Dr Marcia Angell on Reforming a "Broken System" of Clinical Research

This week's Journal of the American Medical Association (3 September, the paper version of which seems to arrive early at my house) is notable for having three commentaries on relationships among physicians, academic medicine, and industry. One, by David Rothman and Susan Chimonas, seemed rather optimistic, while two, by Dr Arnold Relman and by Dr Marcia Angell, were quite dark.

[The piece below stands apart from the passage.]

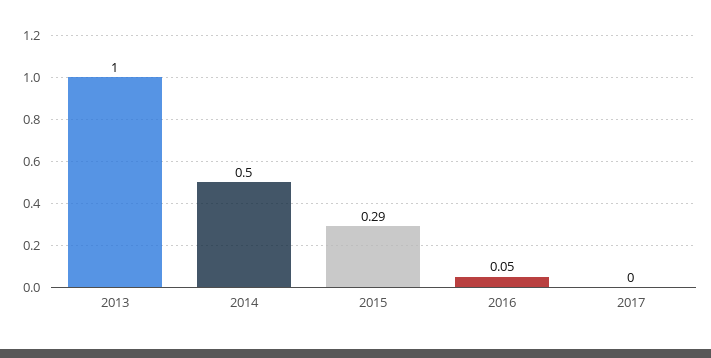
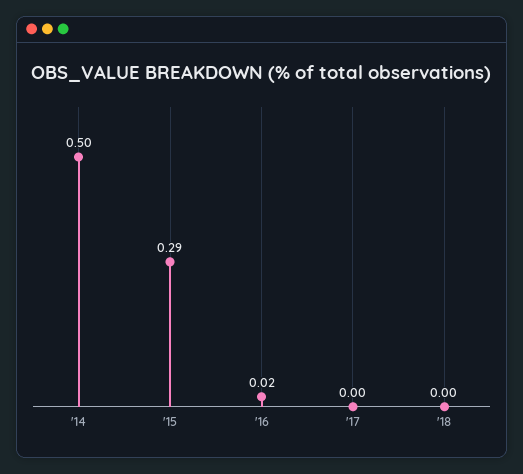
2013: 1 -> none
2016: 0.05 -> 0.02
'18: none -> 0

The latter [Angell M. Industry-sponsored clinical research: a broken system. JAMA 2008; 300: 1069-1071. Link here when available] should be required reading for anyone who worries about the issues we raise on Health Care Renewal. Dr Angell provided an excellent summary of how commercial "sponsors" have come to dominate clinical research, and thus ensure that the resulting studies favor their vested interests. My only criticism of her summary of the data was that it may actually have been too optimistic. For example, Dr Angell focused almost exclusively on pharmaceutical companies' influence on research, while the problem is even larger. Biotechnology companies, device manufacturers, and multiple miscellaneous commercial suppliers of health care goods and services also may influence research. Dr Angell's admittedly extensive list of the kinds of relationships among researchers and industry (grant support, paid consulting, service on speakers' bureaus and advisory panels, and stock ownership) was incomplete, leaving out, for example, the even more acute conflicts of interest generated by service on companies' boards of directors and service as companies' officers.

But those are quibbles. Most striking was Dr Angell's summary:

Looking at this picture altogether, it would be naive to conclude that bias is only a matter of a few isolated instances. It permeates the entire system. Physicians can no longer rely on the medical literature for valid and reliable information. This is the conclusion I reluctantly reached toward the end of my 2 decades as an editor of the New England Journal of Medicine, and it has been reinforced in subsequent years. Clinicians just do not know anymore how safe and effective prescription drugs really are, but these products are probably nowhere near as good as the published literature indicates.

I am afraid I must concur, and also concur with her summary of the effects of the substitution for valid clinical research of pseudo-evidence favoring the vested interests of "research" sponsors:


Physicians learn to practice a very drug-intensive style of medicine.

Physicians are also led to believe that the newest, most expensive brand-name drugs are superior to older drugs or generics, even though there is seldom any evidence to the effect because sponsors do not usually compare their drugs with old drugs at equivalent doses.

Physicians learn to use drugs for off-label uses without good evidence of effectiveness.


Keep in mind that the same considerations apply to devices, so that physicians also learn to practice a test- and procedure-intensive style of medicine; are led to believe that the newest tests, devices, and procedures are superior to older ones without any evidence comparing the new to the old; and physicians learn to extend the use of tests, devices, and procedures far beyond what the evidence would support.

In addition, I agree with Dr Angell's advocacy of an independent body that would administer all clinical trials of drugs. Dr Angell suggested it be an Institute within the NIH. I think it might be possible to form a not-for-profit body that would be independent of government that would do the same thing. Furthermore, that body, or another in parallel should also administer all clinical trials of diagnostic tests, devices and procedures, for analogous reasons.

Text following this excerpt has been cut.